Fallar desde los 12 pasos en el arranque de un partido suele derrumbar a cualquiera. En su caso tuvo "mucha bronca", pero fue el combustible para levantarse. Apenas una muestra de lo que vivió en su historia con la Selección Argentina. Perseverancia pese a los palos. Los futbolísticos y los de afuera.

Cuando amagó a tirar la toalla hace casi 10 años, después de su tercera final perdida en la Copa América Centenario 2016, un clamor popular lo invitó a continuar. El fútbol le debía una alegría y después de romper la pared, llegó una tras otra. Un caso de resiliencia para enseñar en las escuelas.

El paso del tiempo es inevitable pero corría el descuento y, a dos días de cumplir 39 años, el máximo goleador de la historia de los Mundiales se las ingenia para ser más rápido que todos en un rebote en el área. Vigencia absoluta y unas ganas infernales de seguir ganando cosas.

Lionel Messi es la mezcla de un talento natural al que le agregó mentalidad y astucia. Dirige una orquesta que afina a la perfección y que consiguió un rendimiento colectivo capaz de entregarle la posibilidad de definir los partidos.

"Estoy cansado, no puedo pensar", reconoce Leo con su habitual sinceridad en zona mixta después de la enésima respuesta ante los periodistas.

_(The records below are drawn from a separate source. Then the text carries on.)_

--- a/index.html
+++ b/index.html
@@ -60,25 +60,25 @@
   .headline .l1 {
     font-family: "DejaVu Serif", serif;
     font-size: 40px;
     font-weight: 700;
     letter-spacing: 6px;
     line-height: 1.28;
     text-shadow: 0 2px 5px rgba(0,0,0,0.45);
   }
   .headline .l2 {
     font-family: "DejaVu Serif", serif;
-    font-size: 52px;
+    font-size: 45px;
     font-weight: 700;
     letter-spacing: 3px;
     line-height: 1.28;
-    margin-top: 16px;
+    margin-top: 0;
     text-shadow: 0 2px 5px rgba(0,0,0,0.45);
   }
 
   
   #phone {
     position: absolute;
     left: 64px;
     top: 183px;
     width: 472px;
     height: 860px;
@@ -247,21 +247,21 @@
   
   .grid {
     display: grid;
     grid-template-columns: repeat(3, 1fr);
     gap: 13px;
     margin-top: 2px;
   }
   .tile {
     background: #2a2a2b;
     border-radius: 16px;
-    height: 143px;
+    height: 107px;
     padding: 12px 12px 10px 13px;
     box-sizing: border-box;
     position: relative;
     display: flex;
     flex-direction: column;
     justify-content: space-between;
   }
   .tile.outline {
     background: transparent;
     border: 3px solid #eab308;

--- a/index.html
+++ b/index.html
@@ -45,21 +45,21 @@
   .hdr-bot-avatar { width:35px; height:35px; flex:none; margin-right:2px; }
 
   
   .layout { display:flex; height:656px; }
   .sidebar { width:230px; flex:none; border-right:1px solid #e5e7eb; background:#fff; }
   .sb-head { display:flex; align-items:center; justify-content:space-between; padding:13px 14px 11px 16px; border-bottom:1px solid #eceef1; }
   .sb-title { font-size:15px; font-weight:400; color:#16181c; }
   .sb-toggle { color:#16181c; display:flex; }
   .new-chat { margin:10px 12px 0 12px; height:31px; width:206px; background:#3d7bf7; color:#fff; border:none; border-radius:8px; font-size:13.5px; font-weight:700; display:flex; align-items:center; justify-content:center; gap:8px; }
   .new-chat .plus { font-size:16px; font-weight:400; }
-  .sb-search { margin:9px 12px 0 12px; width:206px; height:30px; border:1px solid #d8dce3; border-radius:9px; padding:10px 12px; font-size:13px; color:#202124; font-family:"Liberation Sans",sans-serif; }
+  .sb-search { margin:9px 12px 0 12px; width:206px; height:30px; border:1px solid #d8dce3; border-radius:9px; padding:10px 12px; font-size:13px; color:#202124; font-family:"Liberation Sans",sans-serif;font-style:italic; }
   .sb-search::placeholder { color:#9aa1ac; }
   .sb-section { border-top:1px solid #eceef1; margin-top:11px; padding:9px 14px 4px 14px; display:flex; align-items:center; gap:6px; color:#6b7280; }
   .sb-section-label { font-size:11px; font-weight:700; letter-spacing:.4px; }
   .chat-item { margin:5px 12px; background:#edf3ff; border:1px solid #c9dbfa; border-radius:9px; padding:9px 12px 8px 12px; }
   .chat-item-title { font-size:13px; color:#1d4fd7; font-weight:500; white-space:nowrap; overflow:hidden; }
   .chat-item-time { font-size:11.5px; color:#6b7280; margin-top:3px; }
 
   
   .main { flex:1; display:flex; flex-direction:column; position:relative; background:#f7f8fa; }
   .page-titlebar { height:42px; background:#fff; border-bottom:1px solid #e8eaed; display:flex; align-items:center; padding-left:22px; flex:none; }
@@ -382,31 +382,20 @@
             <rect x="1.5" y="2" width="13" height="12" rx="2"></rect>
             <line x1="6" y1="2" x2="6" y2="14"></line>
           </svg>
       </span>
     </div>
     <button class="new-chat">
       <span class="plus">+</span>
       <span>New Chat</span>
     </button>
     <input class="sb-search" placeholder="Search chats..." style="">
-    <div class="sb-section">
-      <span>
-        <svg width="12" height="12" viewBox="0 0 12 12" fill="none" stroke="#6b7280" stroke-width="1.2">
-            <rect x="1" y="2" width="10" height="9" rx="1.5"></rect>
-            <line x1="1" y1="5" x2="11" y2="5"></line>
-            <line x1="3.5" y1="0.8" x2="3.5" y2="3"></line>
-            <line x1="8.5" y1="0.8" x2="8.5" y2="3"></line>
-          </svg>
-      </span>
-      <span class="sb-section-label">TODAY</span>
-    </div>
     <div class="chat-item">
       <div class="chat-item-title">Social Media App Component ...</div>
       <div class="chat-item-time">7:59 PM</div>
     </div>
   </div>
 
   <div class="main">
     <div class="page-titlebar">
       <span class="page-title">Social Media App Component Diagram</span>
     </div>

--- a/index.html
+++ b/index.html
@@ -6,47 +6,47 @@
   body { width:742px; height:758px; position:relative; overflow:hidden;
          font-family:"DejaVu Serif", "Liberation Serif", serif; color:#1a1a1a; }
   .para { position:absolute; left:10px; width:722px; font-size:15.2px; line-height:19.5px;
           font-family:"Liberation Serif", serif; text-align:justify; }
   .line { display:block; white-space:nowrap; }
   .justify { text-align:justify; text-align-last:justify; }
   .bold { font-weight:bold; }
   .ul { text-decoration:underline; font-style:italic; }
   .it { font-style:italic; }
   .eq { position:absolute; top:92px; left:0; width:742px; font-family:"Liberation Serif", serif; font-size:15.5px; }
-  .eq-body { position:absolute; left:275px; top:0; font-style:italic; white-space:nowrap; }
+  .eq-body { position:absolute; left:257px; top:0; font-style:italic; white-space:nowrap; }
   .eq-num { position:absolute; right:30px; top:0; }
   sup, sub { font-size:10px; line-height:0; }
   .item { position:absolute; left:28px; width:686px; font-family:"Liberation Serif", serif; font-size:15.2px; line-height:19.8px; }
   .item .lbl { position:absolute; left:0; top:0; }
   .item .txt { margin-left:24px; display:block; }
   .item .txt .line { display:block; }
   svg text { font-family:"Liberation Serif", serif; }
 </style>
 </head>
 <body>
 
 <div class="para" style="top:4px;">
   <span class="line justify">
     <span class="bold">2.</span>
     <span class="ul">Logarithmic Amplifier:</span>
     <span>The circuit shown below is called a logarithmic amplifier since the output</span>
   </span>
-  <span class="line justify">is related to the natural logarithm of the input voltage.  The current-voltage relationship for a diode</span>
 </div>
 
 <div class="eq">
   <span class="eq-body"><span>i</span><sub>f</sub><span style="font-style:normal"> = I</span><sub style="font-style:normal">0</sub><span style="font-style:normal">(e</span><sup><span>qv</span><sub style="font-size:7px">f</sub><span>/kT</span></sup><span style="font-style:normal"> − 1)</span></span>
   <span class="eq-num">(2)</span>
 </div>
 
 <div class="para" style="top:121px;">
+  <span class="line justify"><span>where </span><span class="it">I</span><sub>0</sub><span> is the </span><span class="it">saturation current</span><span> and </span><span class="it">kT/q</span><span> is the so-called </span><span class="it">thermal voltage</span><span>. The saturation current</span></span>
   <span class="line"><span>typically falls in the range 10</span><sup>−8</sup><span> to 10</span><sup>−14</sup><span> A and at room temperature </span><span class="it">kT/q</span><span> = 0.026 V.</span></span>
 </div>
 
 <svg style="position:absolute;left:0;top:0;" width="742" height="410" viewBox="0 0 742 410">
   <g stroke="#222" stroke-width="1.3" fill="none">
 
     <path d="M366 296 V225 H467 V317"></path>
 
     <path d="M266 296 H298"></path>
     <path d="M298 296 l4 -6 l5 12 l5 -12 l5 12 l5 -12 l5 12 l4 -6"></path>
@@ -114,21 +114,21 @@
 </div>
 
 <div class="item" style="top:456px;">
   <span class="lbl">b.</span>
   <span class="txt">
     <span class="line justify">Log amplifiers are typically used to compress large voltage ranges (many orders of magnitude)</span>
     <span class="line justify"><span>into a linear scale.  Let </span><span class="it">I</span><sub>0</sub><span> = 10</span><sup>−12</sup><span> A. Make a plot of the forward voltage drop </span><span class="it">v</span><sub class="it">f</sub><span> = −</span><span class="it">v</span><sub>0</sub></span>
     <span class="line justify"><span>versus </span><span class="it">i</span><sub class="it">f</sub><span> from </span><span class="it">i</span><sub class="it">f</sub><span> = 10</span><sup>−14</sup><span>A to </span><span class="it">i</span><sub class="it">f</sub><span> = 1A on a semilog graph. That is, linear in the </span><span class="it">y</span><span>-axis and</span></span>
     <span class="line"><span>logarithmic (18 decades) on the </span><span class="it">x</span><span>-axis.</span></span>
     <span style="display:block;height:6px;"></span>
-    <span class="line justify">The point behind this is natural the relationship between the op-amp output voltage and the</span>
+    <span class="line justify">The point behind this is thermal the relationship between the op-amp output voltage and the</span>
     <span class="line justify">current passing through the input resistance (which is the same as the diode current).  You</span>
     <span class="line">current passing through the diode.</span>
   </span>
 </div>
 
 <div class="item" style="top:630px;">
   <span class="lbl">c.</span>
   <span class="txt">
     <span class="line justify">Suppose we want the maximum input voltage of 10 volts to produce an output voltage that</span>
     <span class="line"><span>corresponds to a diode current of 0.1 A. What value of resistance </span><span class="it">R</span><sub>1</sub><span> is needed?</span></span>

Los hinchas saben que vale la pena hacer esfuerzos para poder verlo. Sus compañeros ya no encuentran palabras para describirlo. La prensa agotó los adjetivos existentes en el diccionario.

Solo queda admirarlo, sentirse privilegiados de ser testigos de sus hazañas y rezar para que el momento del adiós no llegue tan rápido.